(Dataset excerpts Opens)

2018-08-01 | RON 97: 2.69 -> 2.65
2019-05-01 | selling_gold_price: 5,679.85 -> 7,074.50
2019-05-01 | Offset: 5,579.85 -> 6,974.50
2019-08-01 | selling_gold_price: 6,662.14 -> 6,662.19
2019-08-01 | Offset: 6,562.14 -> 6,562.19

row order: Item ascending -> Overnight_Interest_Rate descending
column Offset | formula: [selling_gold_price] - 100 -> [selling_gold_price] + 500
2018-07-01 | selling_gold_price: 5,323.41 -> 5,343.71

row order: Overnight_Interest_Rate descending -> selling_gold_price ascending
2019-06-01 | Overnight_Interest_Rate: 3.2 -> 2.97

(Dataset excerpts Closes)
(Dataset excerpts Opens)

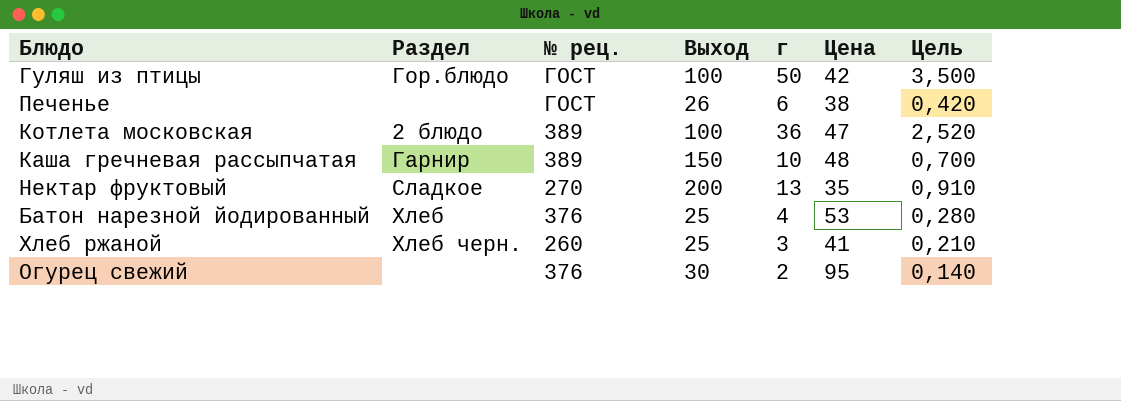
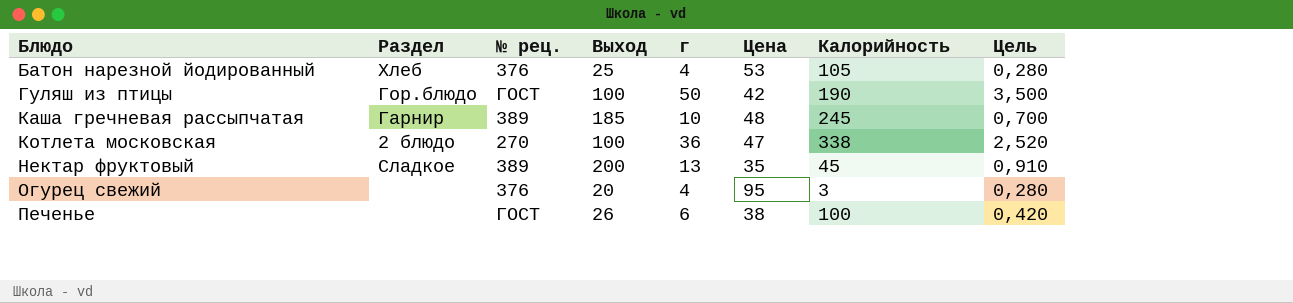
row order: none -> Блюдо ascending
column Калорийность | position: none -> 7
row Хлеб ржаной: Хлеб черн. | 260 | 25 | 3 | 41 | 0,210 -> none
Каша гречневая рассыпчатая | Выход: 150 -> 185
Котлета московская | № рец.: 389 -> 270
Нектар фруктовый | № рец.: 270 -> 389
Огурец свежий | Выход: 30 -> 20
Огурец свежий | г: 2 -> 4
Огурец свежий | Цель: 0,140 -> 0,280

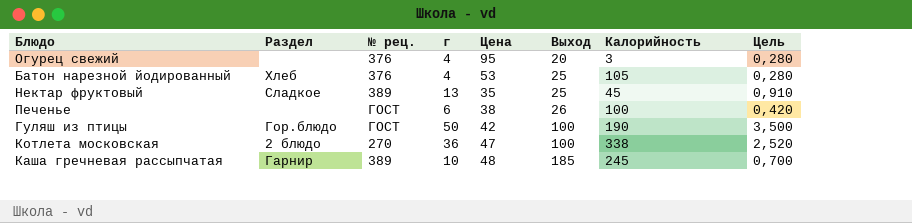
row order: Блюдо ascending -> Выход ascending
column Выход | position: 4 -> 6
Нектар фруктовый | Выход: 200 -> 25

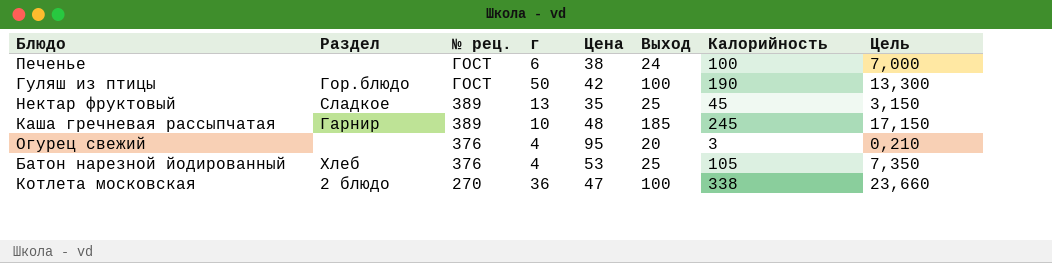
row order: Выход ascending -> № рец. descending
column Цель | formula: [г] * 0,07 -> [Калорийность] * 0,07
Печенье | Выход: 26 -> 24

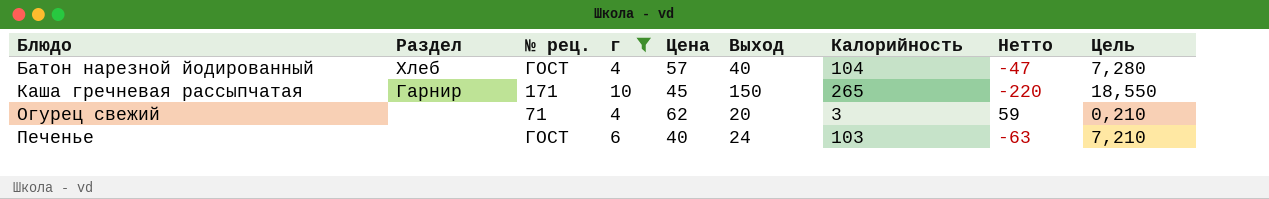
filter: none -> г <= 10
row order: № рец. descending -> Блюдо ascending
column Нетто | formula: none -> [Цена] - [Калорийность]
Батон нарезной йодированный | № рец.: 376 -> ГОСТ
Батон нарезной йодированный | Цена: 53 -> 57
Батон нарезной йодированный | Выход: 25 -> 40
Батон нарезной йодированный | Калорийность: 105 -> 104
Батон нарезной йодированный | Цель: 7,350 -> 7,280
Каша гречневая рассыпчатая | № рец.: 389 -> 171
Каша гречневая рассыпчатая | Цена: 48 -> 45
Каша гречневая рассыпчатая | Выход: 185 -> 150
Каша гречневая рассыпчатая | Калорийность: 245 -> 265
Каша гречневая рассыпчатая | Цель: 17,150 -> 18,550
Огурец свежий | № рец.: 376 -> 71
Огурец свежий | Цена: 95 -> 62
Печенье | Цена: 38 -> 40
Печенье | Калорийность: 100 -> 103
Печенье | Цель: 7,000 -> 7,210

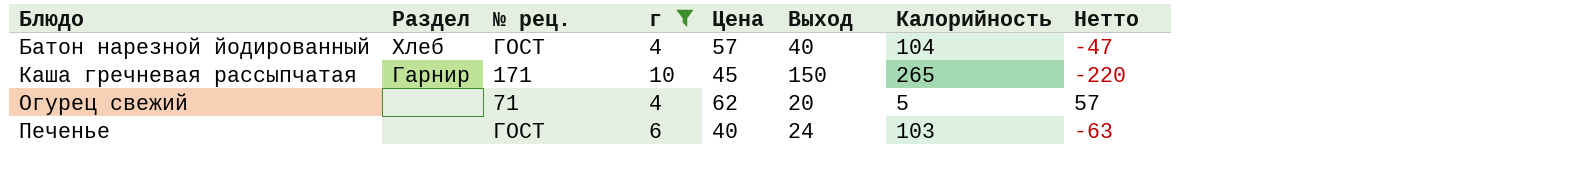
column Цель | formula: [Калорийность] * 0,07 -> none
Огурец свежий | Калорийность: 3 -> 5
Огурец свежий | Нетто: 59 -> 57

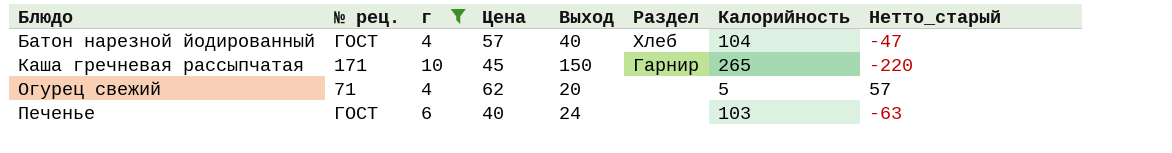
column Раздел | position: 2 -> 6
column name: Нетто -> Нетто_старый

(Dataset excerpts Closes)

** Your assignment **
Go through the lines above and copy any that contain "column".

** Task answer **
column Offset | formula: [selling_gold_price] - 100 -> [selling_gold_price] + 500
column Калорийность | position: none -> 7
column Выход | position: 4 -> 6
column Цель | formula: [г] * 0,07 -> [Калорийность] * 0,07
column Нетто | formula: none -> [Цена] - [Калорийность]
column Цель | formula: [Калорийность] * 0,07 -> none
column Раздел | position: 2 -> 6
column name: Нетто -> Нетто_старый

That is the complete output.